-- BRIEF --
Write out only the lines from the line containing "order date: 2019-12-28 -> 2019-12-31" to the end of the listing below, both included, exactly as they stand. Drop the pictures.

----------------

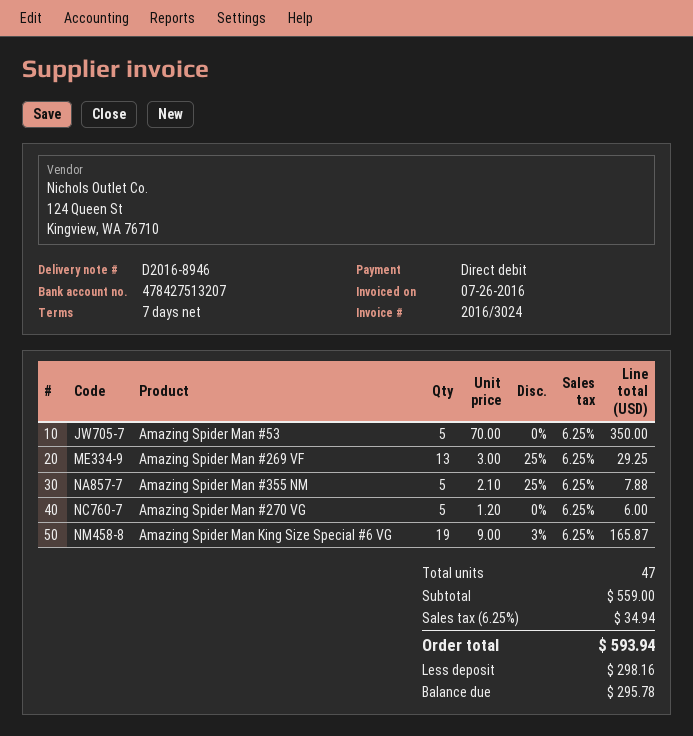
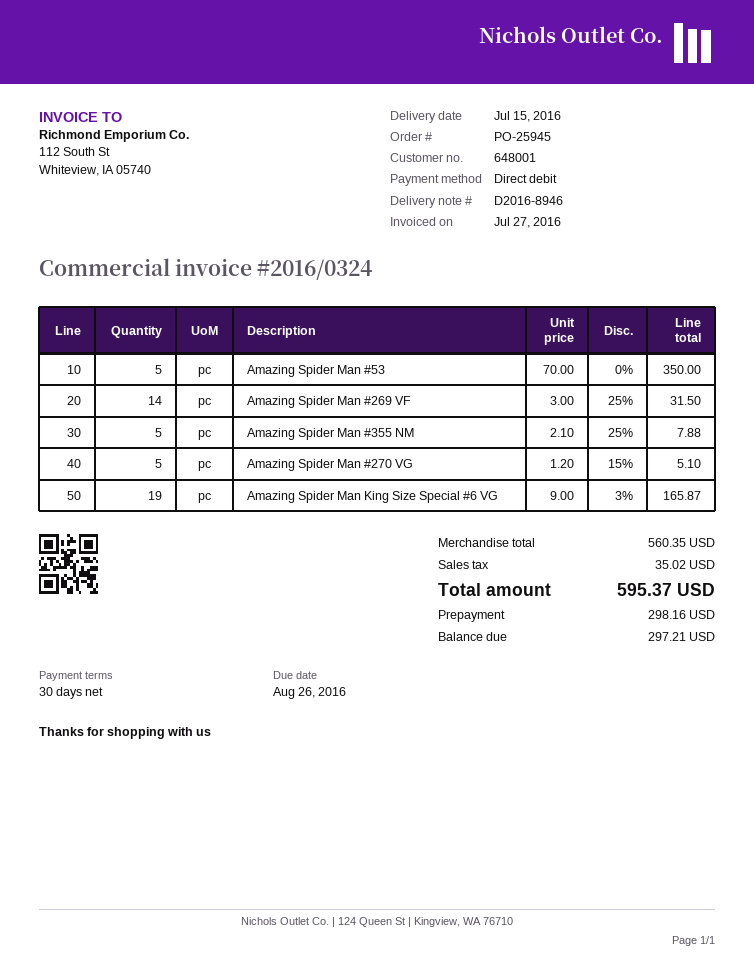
invoice number: 2016/3024 -> 2016/0324
invoice date: 2016-07-26 -> 2016-07-27
payment terms: 7 days -> 30 days
Amazing Spider Man #269 VF: 13 x 3.00 - 25% = 29.25 -> 14 x 3.00 - 25% = 31.50
Amazing Spider Man #270 VG: 5 x 1.20 = 6.00 -> 5 x 1.20 - 15% = 5.10
subtotal: 559.00 -> 560.35
tax: 34.94 -> 35.02
total: 593.94 -> 595.37
balance: 295.78 -> 297.21

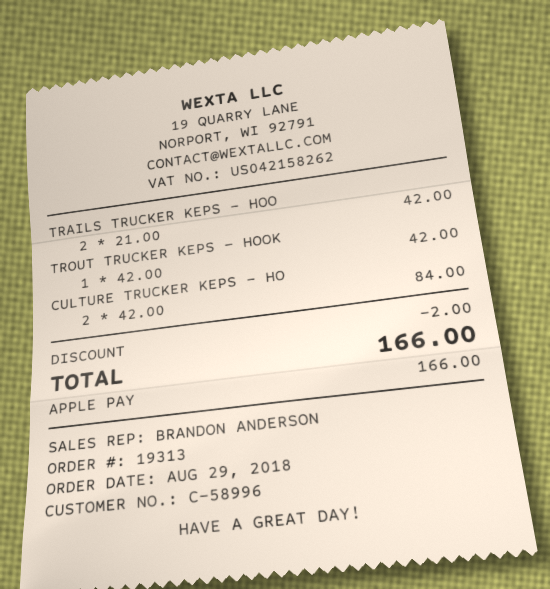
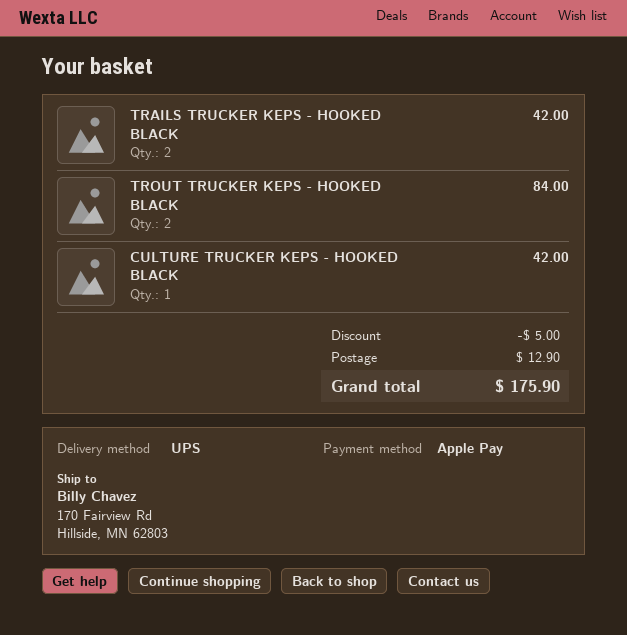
TROUT TRUCKER KEPS - HOOK: 1 for 42.00 -> 2 for 84.00
CULTURE TRUCKER KEPS - HO: 2 for 84.00 -> 1 for 42.00
discount: 2.00 -> 5.00
shipping: none -> 12.90
total: 166.00 -> 175.90

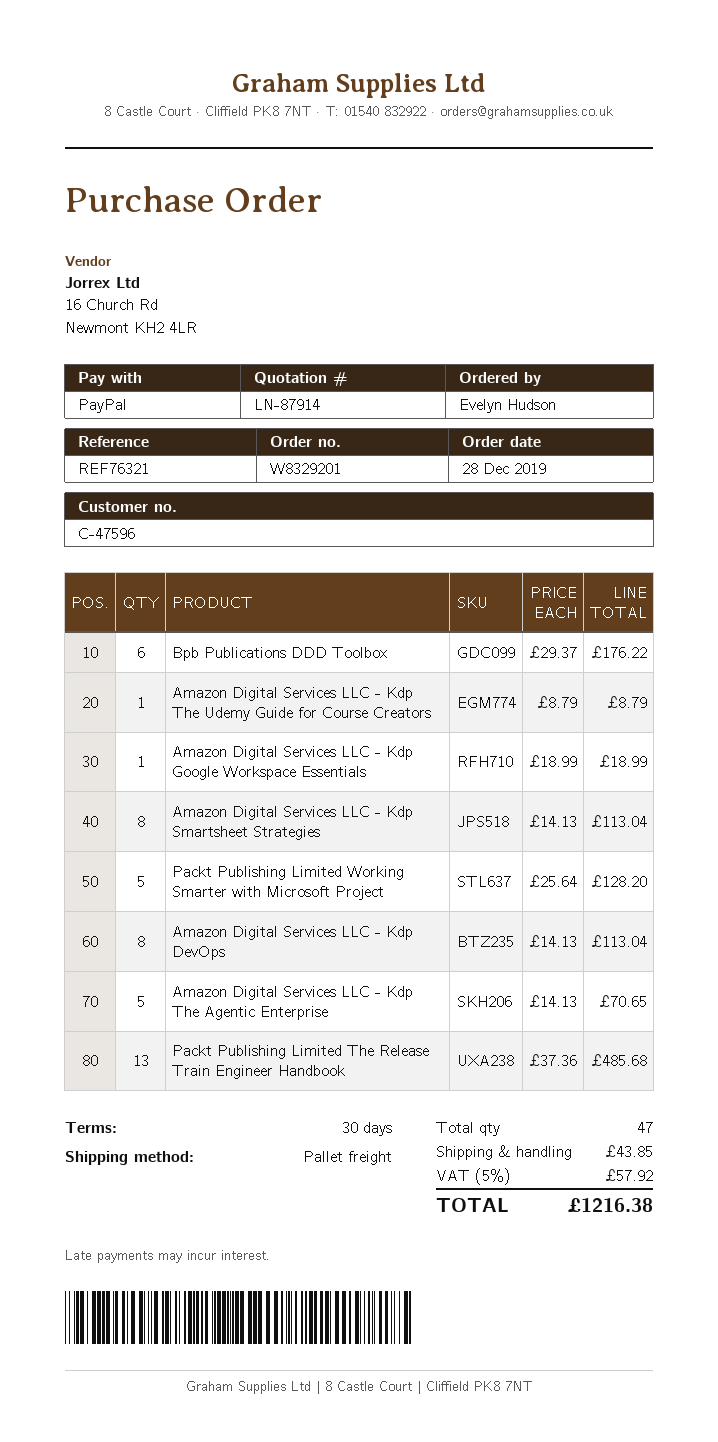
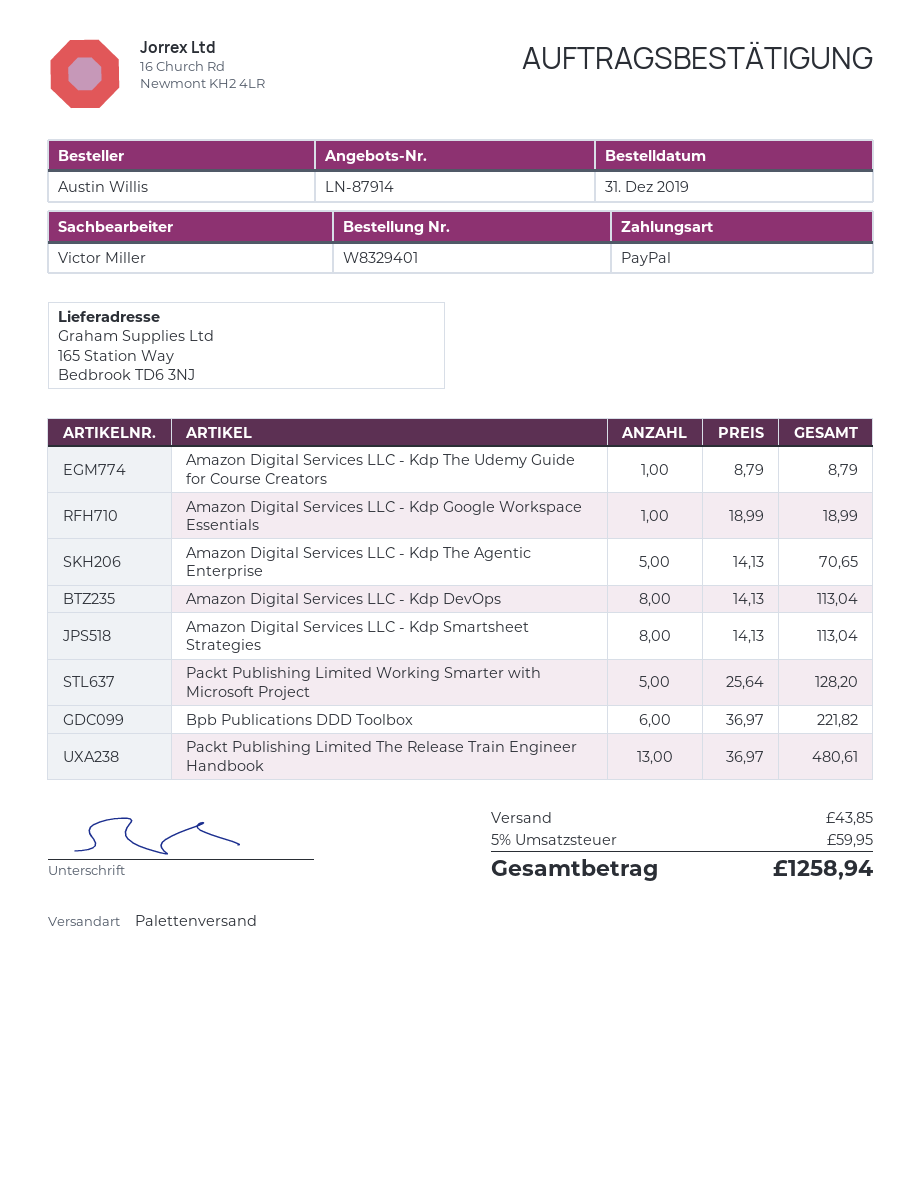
order number: W8329201 -> W8329401
order date: 2019-12-28 -> 2019-12-31
ordered by: Evelyn Hudson -> Austin Willis
Bpb Publications DDD Toolbox: 6 x 29.37 = 176.22 -> 6 x 36.97 = 221.82
Packt Publishing Limited The Release Train Engineer Handbook: 13 x 37.36 = 485.68 -> 13 x 36.97 = 480.61
tax: 5% = 57.92 -> 5% = 59.95
total: 1216.38 -> 1258.94

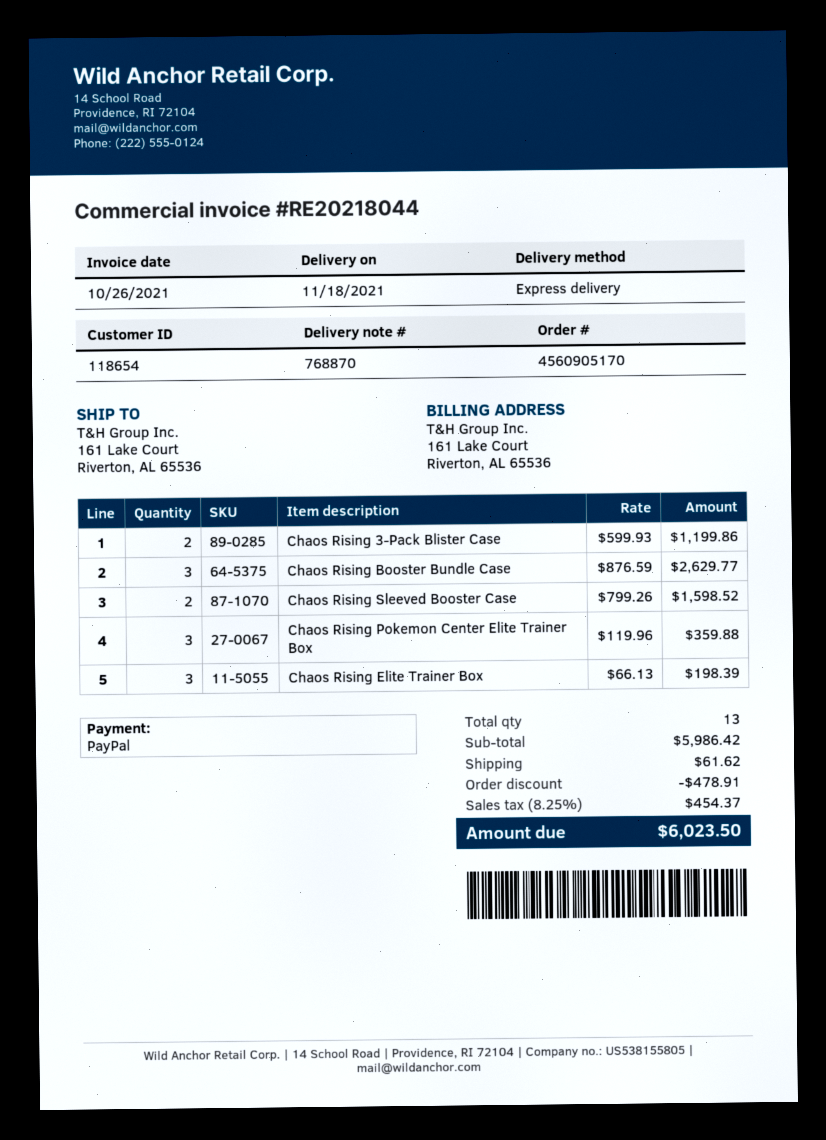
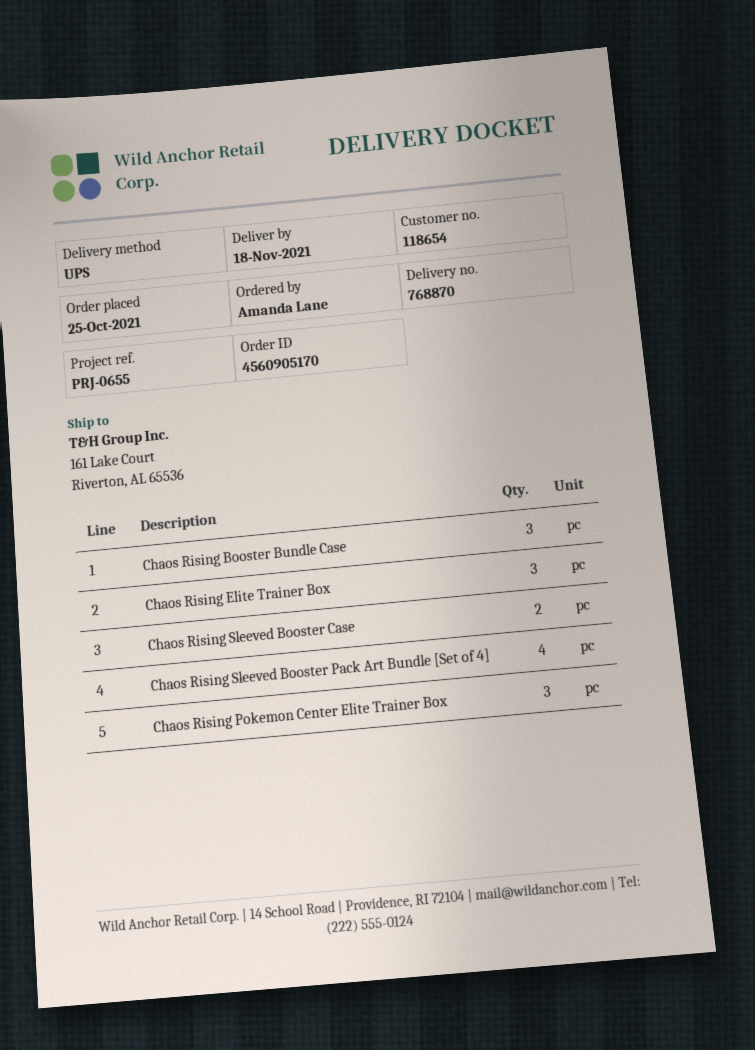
shipping method: express -> UPS
Chaos Rising 3-Pack Blister Case: 2 -> none
Chaos Rising Sleeved Booster Pack Art Bundle [Set of 4]: none -> 4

----------------

-- PROBLEM SOLUTION --
order date: 2019-12-28 -> 2019-12-31
ordered by: Evelyn Hudson -> Austin Willis
Bpb Publications DDD Toolbox: 6 x 29.37 = 176.22 -> 6 x 36.97 = 221.82
Packt Publishing Limited The Release Train Engineer Handbook: 13 x 37.36 = 485.68 -> 13 x 36.97 = 480.61
tax: 5% = 57.92 -> 5% = 59.95
total: 1216.38 -> 1258.94

shipping method: express -> UPS
Chaos Rising 3-Pack Blister Case: 2 -> none
Chaos Rising Sleeved Booster Pack Art Bundle [Set of 4]: none -> 4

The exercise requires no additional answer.